E’ presidente di Rokpa Italia Onlus. Ha fondato centri Samye
Dzong a Vicenza, Venezia, Padova e Assisi.

“Vajra” in sanscrito significa diamante, il re delle pietre preziose, che
può tagliare ogni altro minerale, ma che non può essere distrutto da nessun
altro. “Yana” significa sentiero. “Vajrayana” quindi significa “Sentiero
Adamantino “, nel senso di veicolo indistruttibile e insuperabile per
raggiungere l’Illuminazione.

Vi sono anche altri nomi con cui vengono solitamente indicati questi
insegnamenti del Buddha; “Buddhismo Tibetano”, “Lamaismo” e “Tantrismo” sono
molto spesso usati come sinonimi del “Vajrayana”, ma non sono termini
altrettanto corretti e precisi.

Dire “Buddhismo Tibetano” non è corretto perché questi insegnamenti vengono
dall’India, anche se lì, a causa delle invasioni islamiche nel XII° secolo
d.C., del Buddhismo rimasero solo le rovine dei templi e dei monasteri. In
Tibet, invece, proprio in quel periodo, il “Vajrayana” trova una nuova e più
duratura fase di diffusione.

Dire “Lama-ismo” equivale a dire “Guru-ismo”, in quanto “Lama” è il
corrispondente tibetano del termine sanscrito “Guru” che significa Maestro
spirituale; perciò indicare il “Vajrayana” con tale termine significa voler
ridurre a semplice esercizio devozionale insegnamenti che sono basati invece
su una rigorosa verifica personale della validità di ciò che viene
insegnato.
Il termine “Tantrismo” può dar luogo a fraintendimenti in quanto esistono
scuole “tantriche” anche nella tradizione induista.
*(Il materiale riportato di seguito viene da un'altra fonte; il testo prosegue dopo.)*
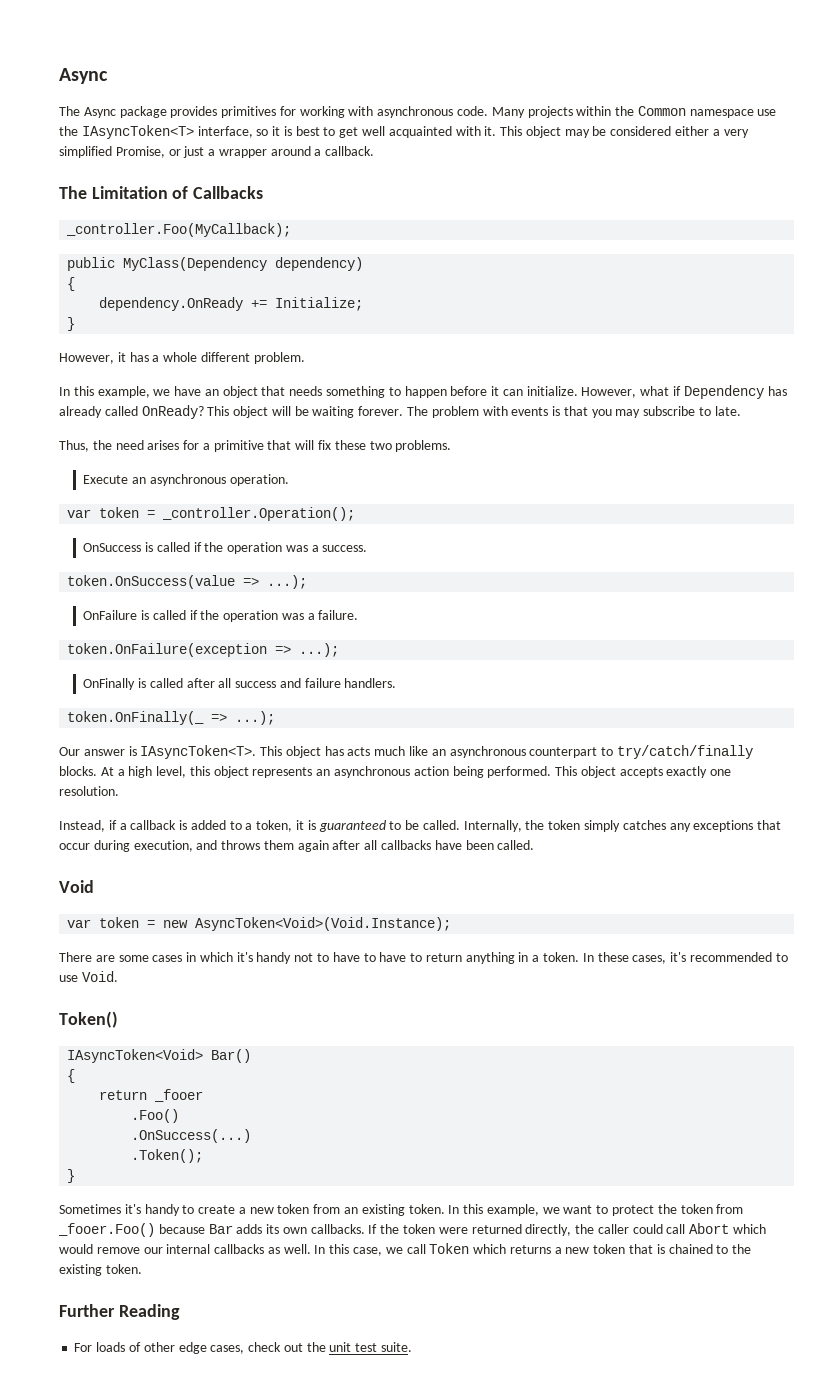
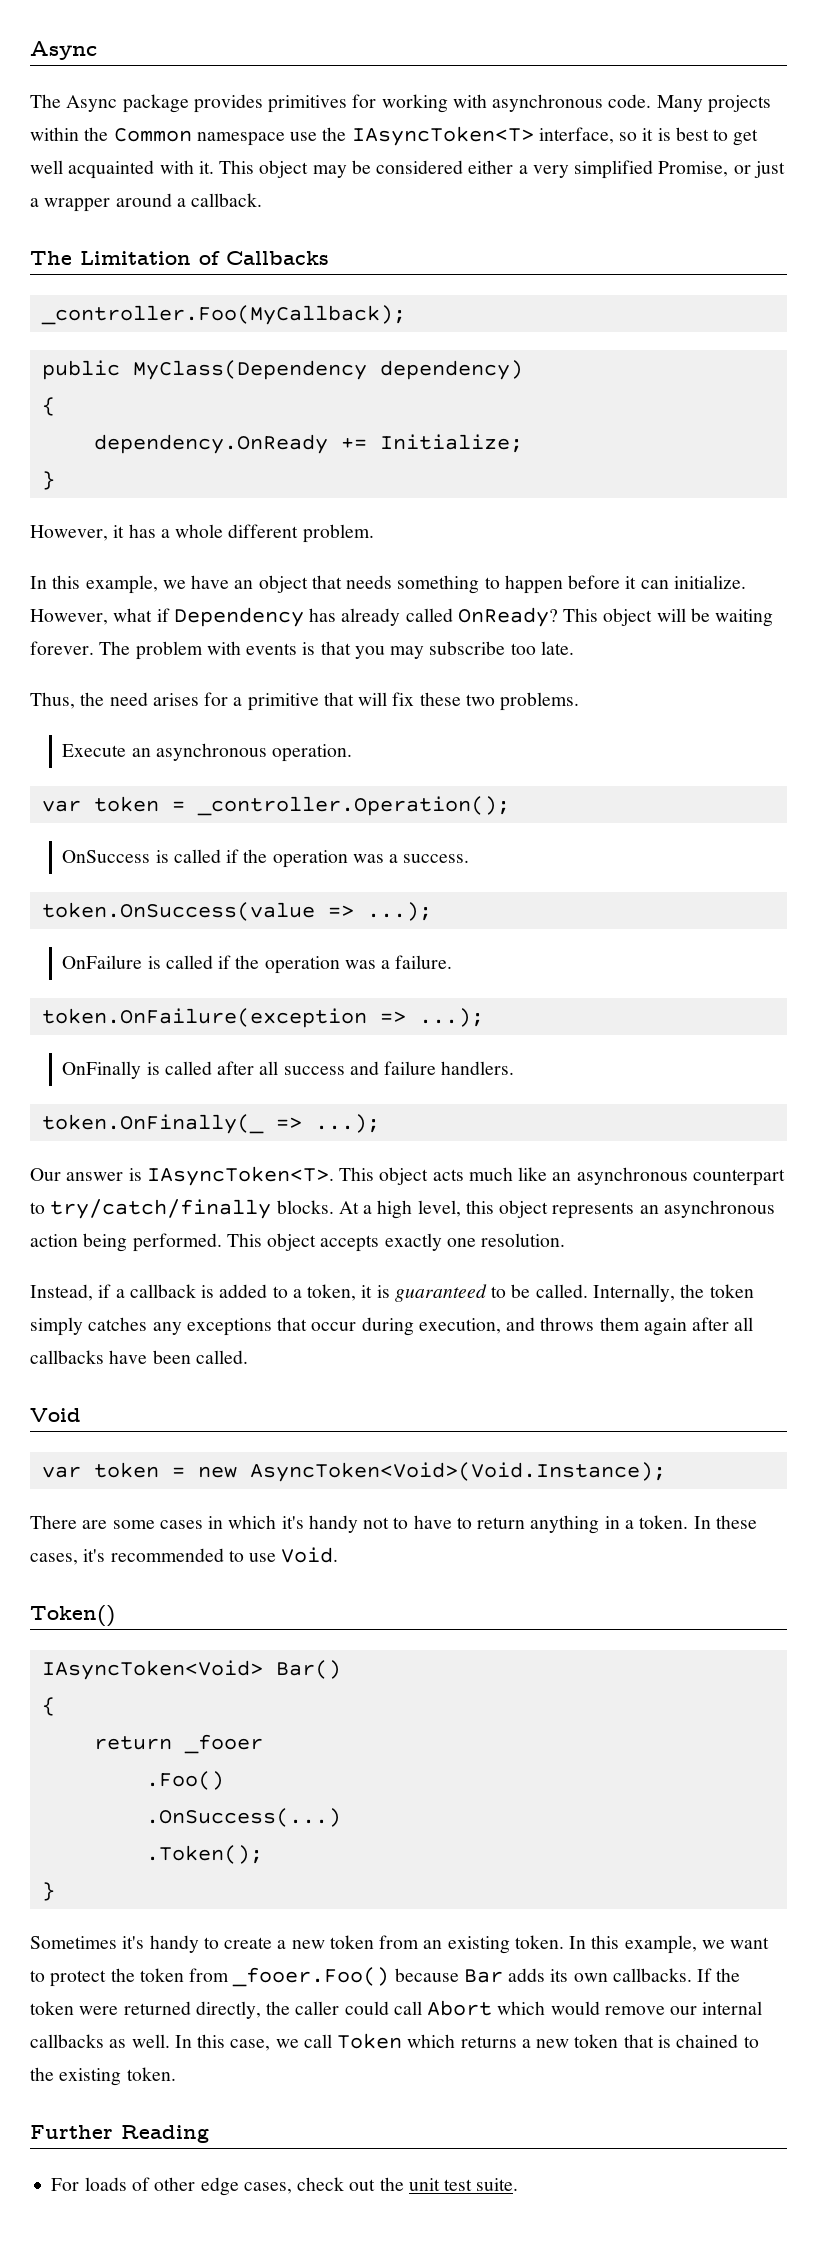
[699,407,712,416] to -> [510,643,536,655] too
[324,746,344,756] has -> (429, 1176) none
[379,952,423,962] have to -> (472, 1523) none

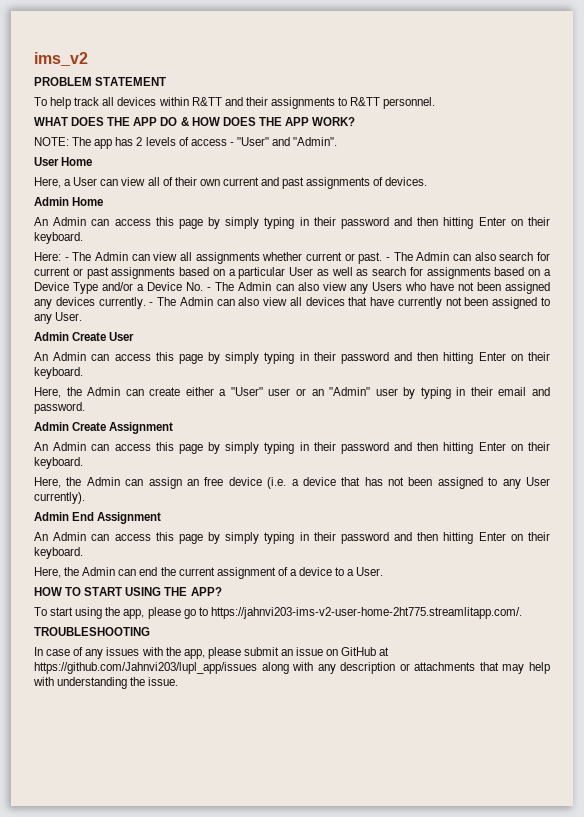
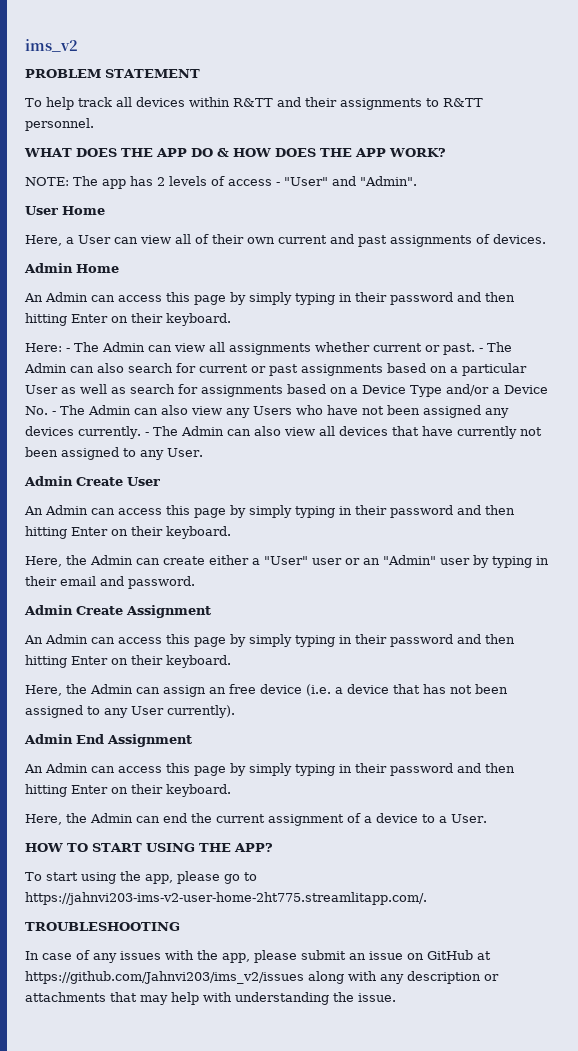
[34,662,257,674] https://github.com/Jahnvi203/lupl_app/issues -> [25,971,304,984] https://github.com/Jahnvi203/ims_v2/issues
E’ necessario quindi
specificare il tipo di “Tantrismo” cui ci si riferisce, visto che i Tantra
buddhisti e i Tantra induisti sono sistemi con finalità e tecniche assai
diverse tra loro.

Il tema centrale del Buddhismo Vajrayana è la comprensione che tutti i
nostri problemi, difficoltà e sofferenze vengono dalla nostra mente, dal
nostro modo di pensare, dalla nostra incapacità di comprendere pienamente
ciò che accade; sia dal punto di vista della realtà relativa che dal punto
di vista della sua essenza, cioè la Realtà Ultima.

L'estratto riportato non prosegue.